Vitrificación de espermatozoides: una alternativa a la inyección intracitoplasmática de espermatozoides en pacientes con oligoastenozoospermia severa

¿Qué es la Vitrificación de espermatozoides? 

La vitrificación de espermatozoides es un método de criopreservación ultra rápida que consiste en la exposición directa a nitrógeno líquido. De este modo, se evita la cristalización del agua intracelular y el criodaño, sin emplear crioprotectores permeables que pueden implicar riesgo mutagénico.

Se realiza en espermatozoides obtenidos por métodos de selección espermática, lo que garantiza una alta motilidad, y al estar desprovistos de plasma seminal, disminuye el riesgo de transmisión de infecciones virales y bacterianas.

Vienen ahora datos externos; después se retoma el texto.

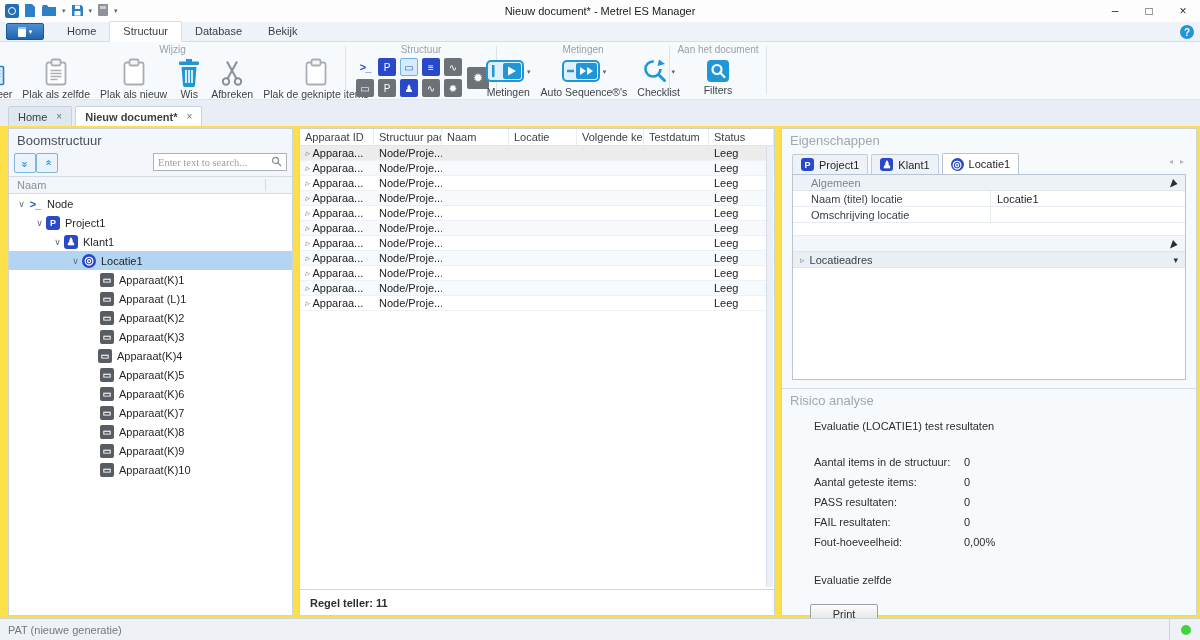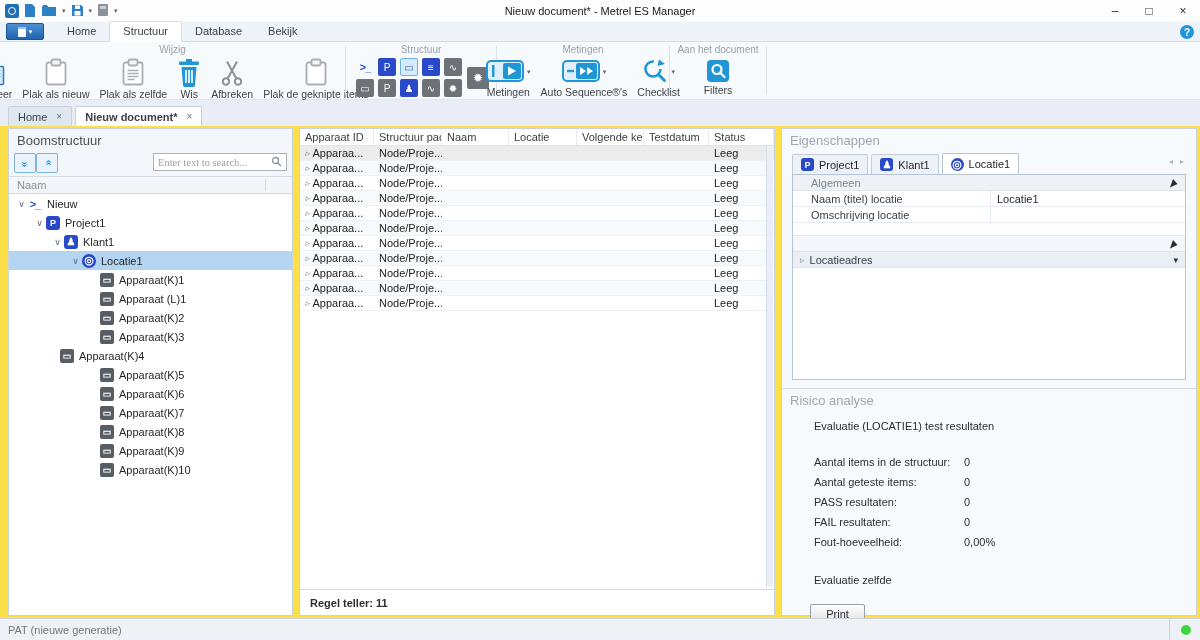"Plak als nieuw" div.rbtn { order: before "Plak als zelfde" -> after "Plak als zelfde" }
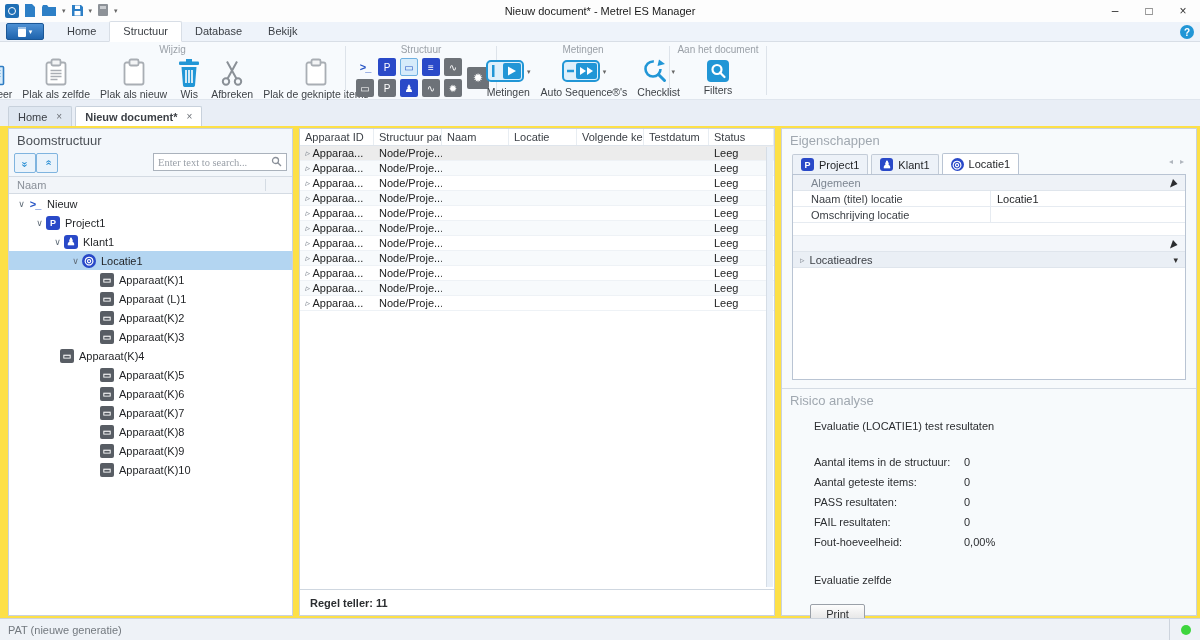"Nieuw" span.tlabel { text: Nieuw -> Node }
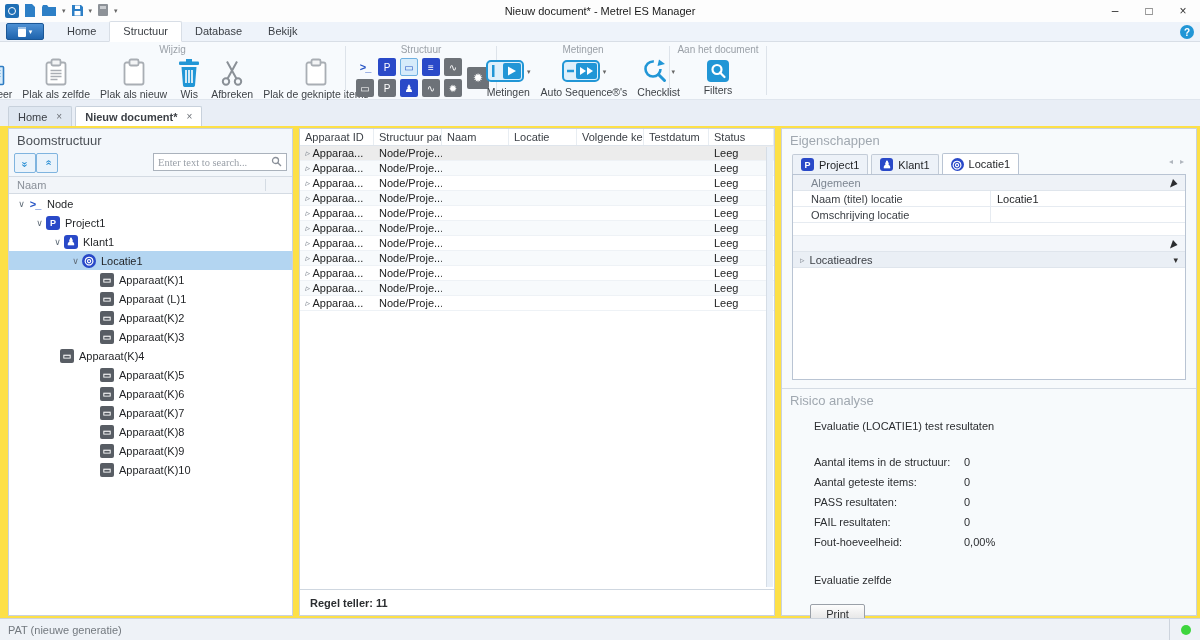"Apparaat(K)4" div.tree-row { padding-left: 38px -> 76px }
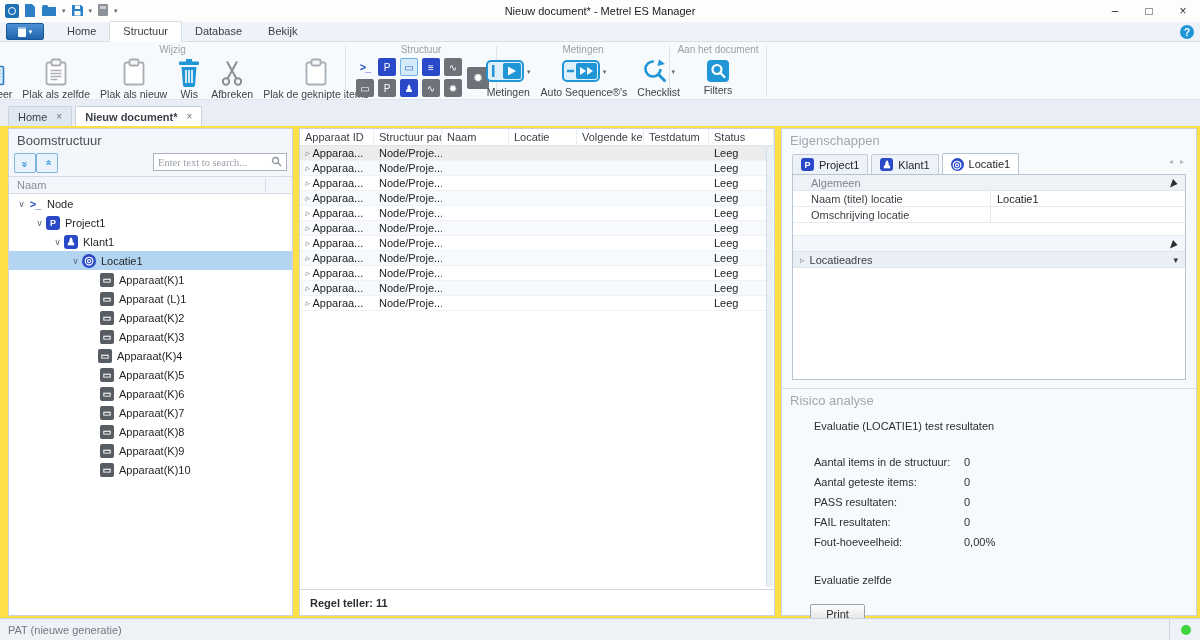"Print" .print-btn { width: 55px -> 68px }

Por tanto, los objetivos del presente trabajo de revisión son: en primer lugar, comparar los resultados de esta técnica sobre los parámetros espermáticos respecto a la congelación convencional (motilidad, viabilidad, integridad acrosómica, integridad de membrana plasmática, fragmentación de ADN, criocapacitación y potencial de membrana mitocondrial) y, en segundo lugar, establecer un protocolo detallado del proceso. Para ello, nos enfocaremos en el fundamento de cada uno de los pasos (empleo de medios y efecto de la temperatura), así como en los casos clínicos que confirman el éxito de esta técnica.

Obtención de muestras. 

Se emplearon 10 muestras de líquido seminal obtenidas por masturbación de donantes normales, con abstinencia mínima de 2 días. Las muestras se mantuvieron a 37 C en estufa de cultivo durante 30-60 minutos hasta su licuefacción. Posteriormente, se realizó un espermiograma y a aquellas muestras consideradas normales según la OMS (WHO, 2010), fueron utilizadas para el protocolo de evaluación de la función espermática.

Desvitrificación.

En tubos Falcon conteniendo 5 ml de HTF-BSA 1% a 37C, se depositaron de a una las esferas de material congelado, agitando con vortex el tubo cada vez que una esfera era depositada dentro de éste. Se desvitrificaron no más de 5 esferas por tubo para evitar el enfriamiento del medio. Luego se equilibró la solución conteniendo los espermatozoides por 5 minutos a 37C en estufa de cultivo y se centrifugó por 5 minutos a 1800 rpm. El pellet fue resuspendido en 0,2 ml de HTF-BSA 1%.

Swim-up.

Los espermatozoides fueron separados del líquido seminal por swim- up. Para ello, se procedió a lavar la muestra disponiendo alícuotas de 600 µl de semen en tubos Falcon. A cada tubo con la muestra se añadieron 5 ml de Human Tubal Fluid (HTF) (Quinn et al., 1985) y se centrifugaron a 400 g por 5 min. Para la selección de los espermatozoides, se adicionó lentamente al pellet, HTF suplementado con HSA (Albúmina Sérica Humana) al 1% y se incubó al menos 45 minutos a 37 °C. Finalmente, se procedió a retirar cuidadosamente el sobrenadante depositándolo en un tubo Falcon estéril.

Vitrificación y desvitrificación de las muestras.

La suspensión espermática con los espermatozoides seleccionados fue dividida en dos fracciones, una de ellas fue sometida a vitrificación, mientras que la segunda permaneció sin vitrificar (control).

Vitrificación.

Una fracción de los espermatozoides seleccionados por swim- up fue vitrificada, para lo cual, en un tubo Eppendorf se depositaron 600 µL de HTF con 1% HSA conteniendo aproximadamente 8×106 espermatozoides/mL. Posteriormente se adicionaron 600 µL sucrosa 0.5 M en HTF y se dejó equilibrar la solución durante 5 min, con una concentración final de sucrosa 0.25 M. Se tomaron alícuotas de 30 µL de suspensión espermática y fueron agregadas directamente en nitrógeno líquido formándose esferas sólidas. Las esferas congeladas fueron depositadas en criotubos rotulados y almacenadas por al menos 24 horas a 196C.